What the task asks:
Write out each line from the data below that includes the word "benefit".

START Data for processing

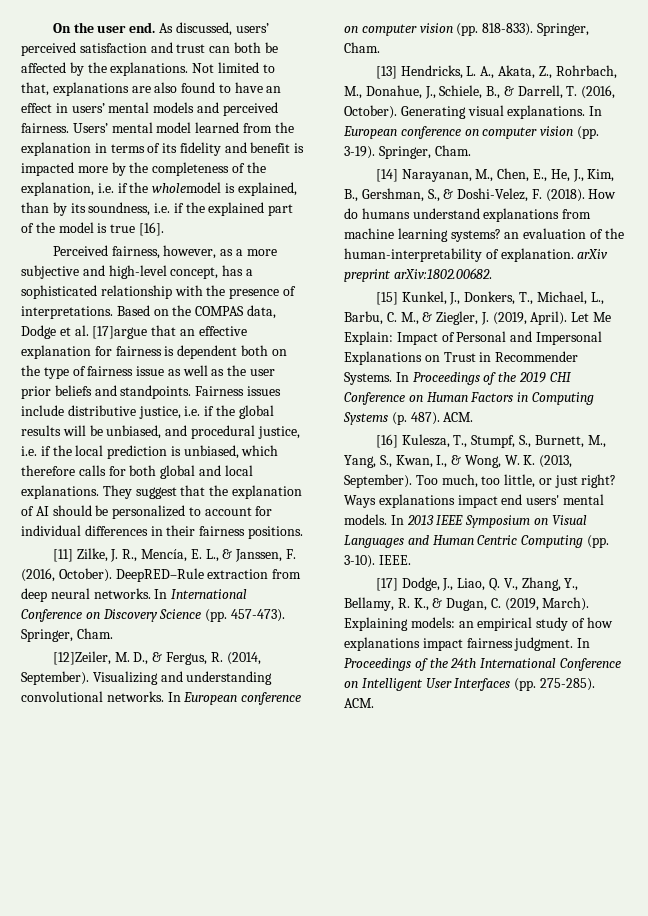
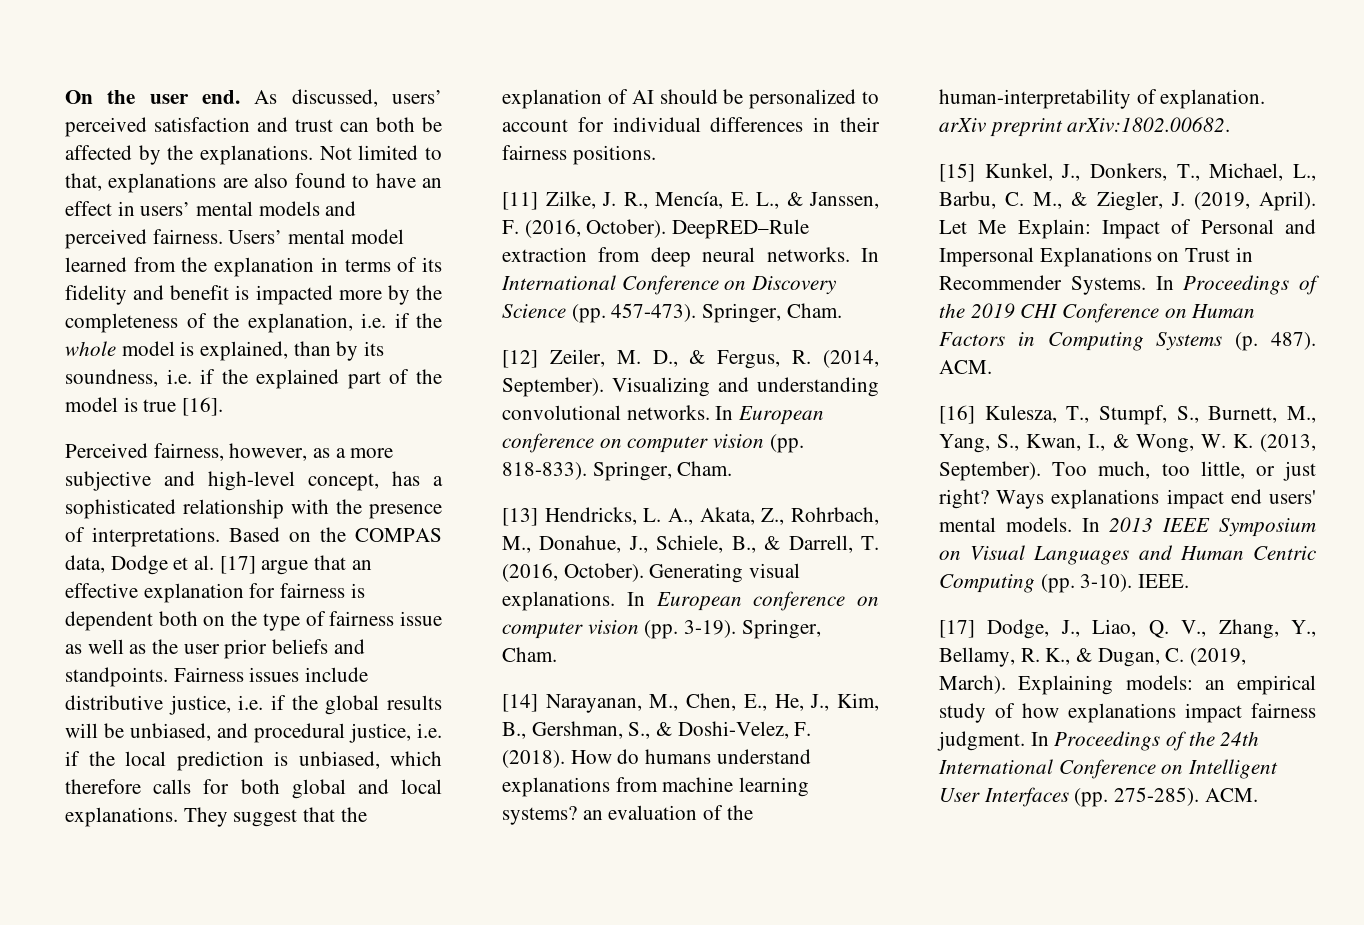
- Users’ mental model learned from the explanation in terms of its fidelity and benefit is impacted more by the completeness of the explanation, i.e. if the wholemodel is explained, than by its soundness, i.e. if the explained part of the model is true [16].
+ Users’ mental model learned from the explanation in terms of its fidelity and benefit is impacted more by the completeness of the explanation, i.e. if the whole model is explained, than by its soundness, i.e. if the explained part of the model is true [16].
- Based on the COMPAS data, Dodge et al. [17]argue that an effective explanation for fairness is dependent both on the type of fairness issue as well as the user prior beliefs and standpoints.
+ Based on the COMPAS data, Dodge et al. [17] argue that an effective explanation for fairness is dependent both on the type of fairness issue as well as the user prior beliefs and standpoints.
- [12]Zeiler, M. D., & Fergus, R. (2014, September).
+ [12] Zeiler, M. D., & Fergus, R. (2014, September).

END Data for processing

Written solution:
- Users’ mental model learned from the explanation in terms of its fidelity and benefit is impacted more by the completeness of the explanation, i.e. if the wholemodel is explained, than by its soundness, i.e. if the explained part of the model is true [16].
+ Users’ mental model learned from the explanation in terms of its fidelity and benefit is impacted more by the completeness of the explanation, i.e. if the whole model is explained, than by its soundness, i.e. if the explained part of the model is true [16].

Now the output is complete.